I’m sure your timeline is filled with all kinds of posts on the new iPhone. Someone going gaga over its looks, someone wishing he could sell his kidneys to get one and few skeptic about how Apple is taking cues from Samsung! Well, in this article, I’ll lay down for you for you, everything you need to know about the new iPhone X, so you can show off in from of your friends in the office.
At office, you’ll have all kinds of geeks commenting on it. Don’t lose out. Here’s all you need to know and be ready for all kinds of questions. (and some showing off)
Why is it called the X?
Technically, it’s called the iPhone 10. They put an X, cos’ it’s cool. By they way, they also launched the iPhone 8 and 8 plus yesterday (along with the iPhone 10 – Yes, two phones were launched yesterday), and they looked ditto as the old iPhone 7 and 7 plus. Here’s proof.
BTW, where is the iPhone 9?
So, Apple decided to launch an iPhone 8 and 8 plus after the 7 and 7 plus. And then they went on to launch the iPhone X (or ten). But there’s no iPhone 9. Nobody knows why. Just because Apple think it’s cool, they jumped straight from iPhone 8 to iPhone X.

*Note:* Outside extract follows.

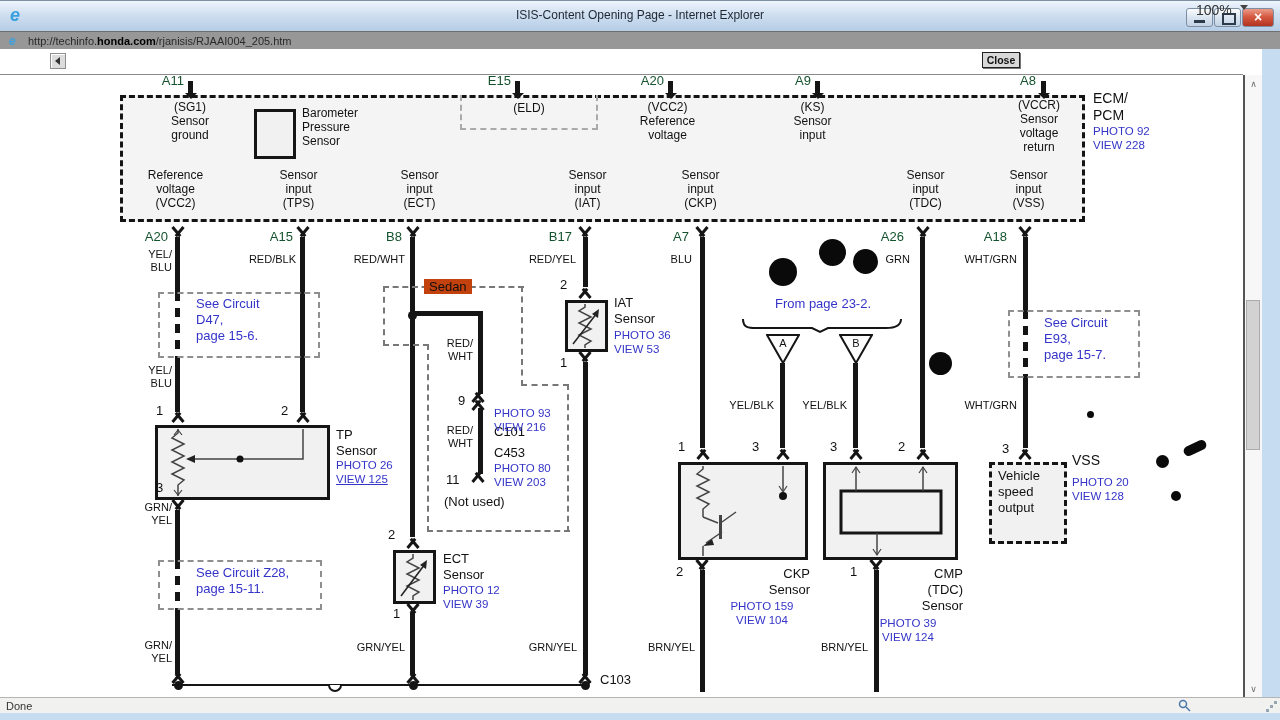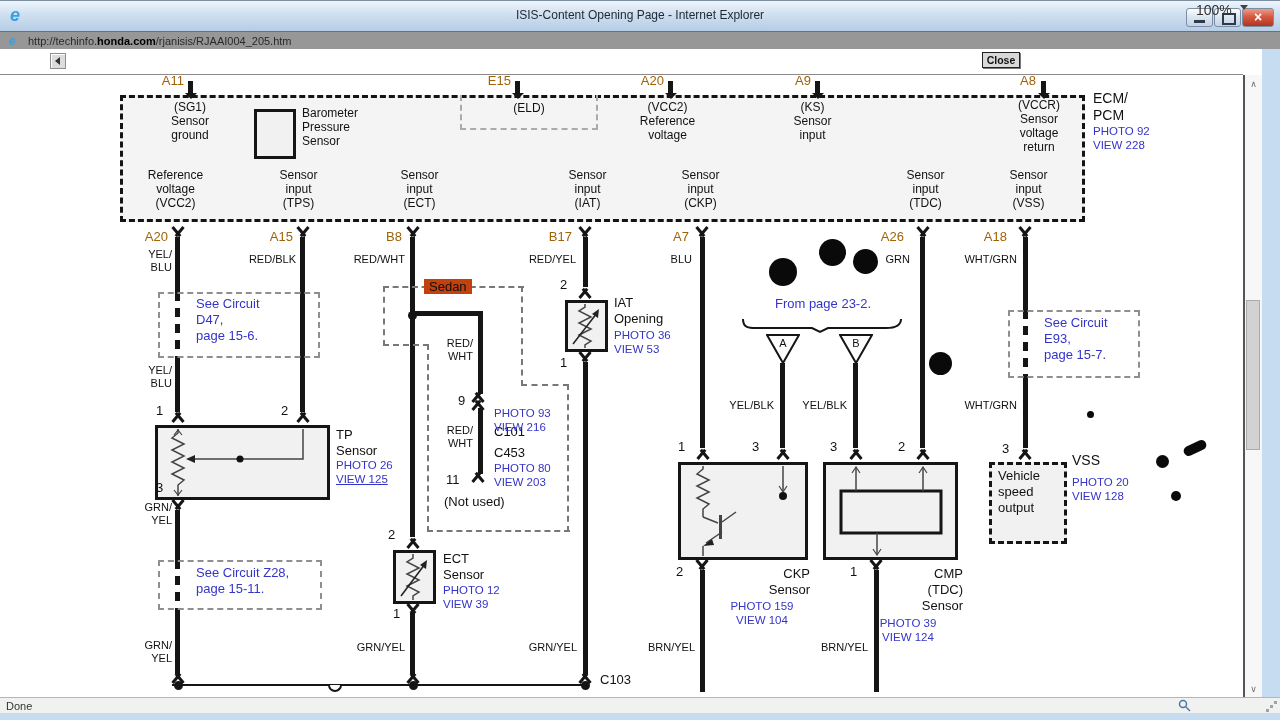"A11" .pinid { color: #a16207 -> #14532d }
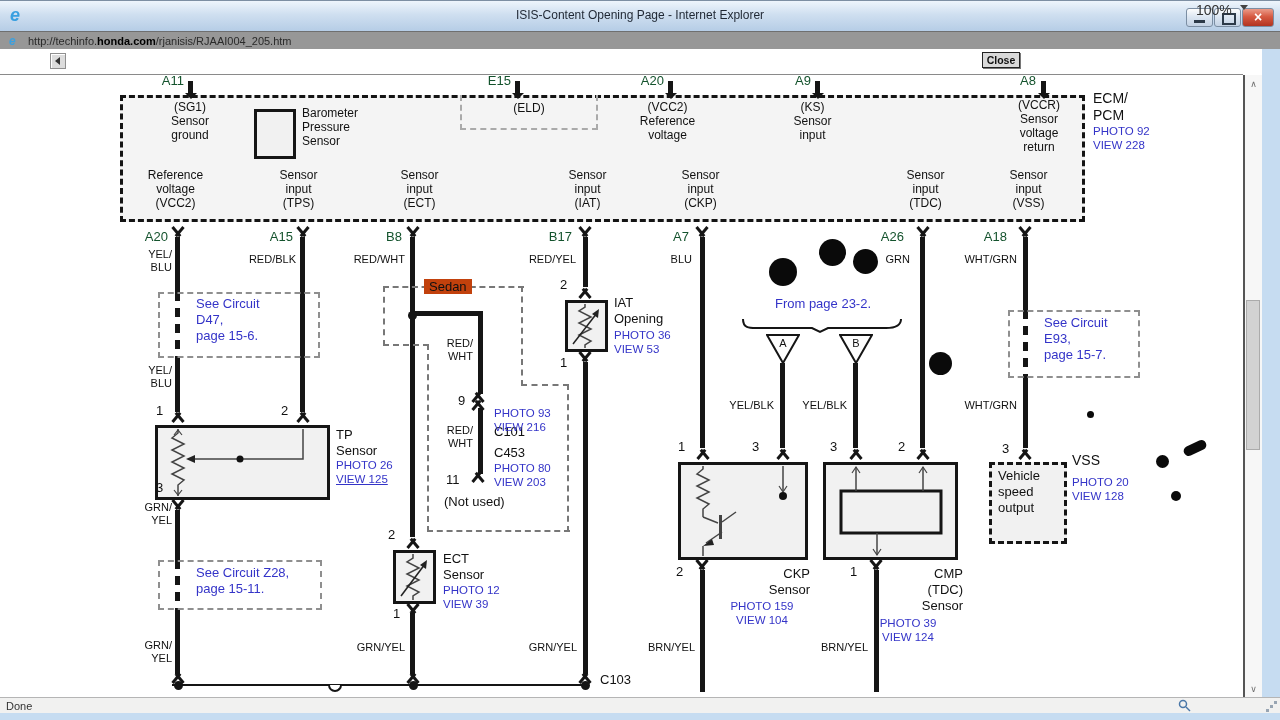"IAT" div.sname { text: Opening -> Sensor }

So, what’s so amazing about the new iPhone X?
The iPhone X is a pretty good phone actually. It looks kind of similar to the iPhone 7 plus, just that the display is a little more stretched to the edges. You know how the 7 plus has black stripes on the top and bottom with the home button? With the iPhone X, those areas are gone. So, the new feature is.. a bigger display!
A bigger, better display! (Of course)
Second, it got rid of the touch ID.
Remember how you had to swipe your thumb every time you had to unlock or download a new App? Well, Apple got rid of it and instead now introduced “Face ID”. Yes, the phone would now recognize you by your face. Yes, creepy!
So, every time you have to unlock your phone, just hold it up, straight against your face and the phone will recognize you and unlock it.
Guess what? Face ID is stupid.
Remember that viral funny video where the husband locks his iPhone with his toes instead of fingerprint, so the wife doesn’t unlock his phone when he’s asleep? Well, that’s not going to work now. ‘Cos, she can raise the phone to your face and get it unlocked, easily. Bummer!
Apple says the phone can detect your face even when it’s dark by throwing light at you. Hmm.. so almost all of us have the habit of checking WhatsApp before going to bed. Guess what? There’s going to be that beam of light shining down on you! (Look at this pic, how dumb?)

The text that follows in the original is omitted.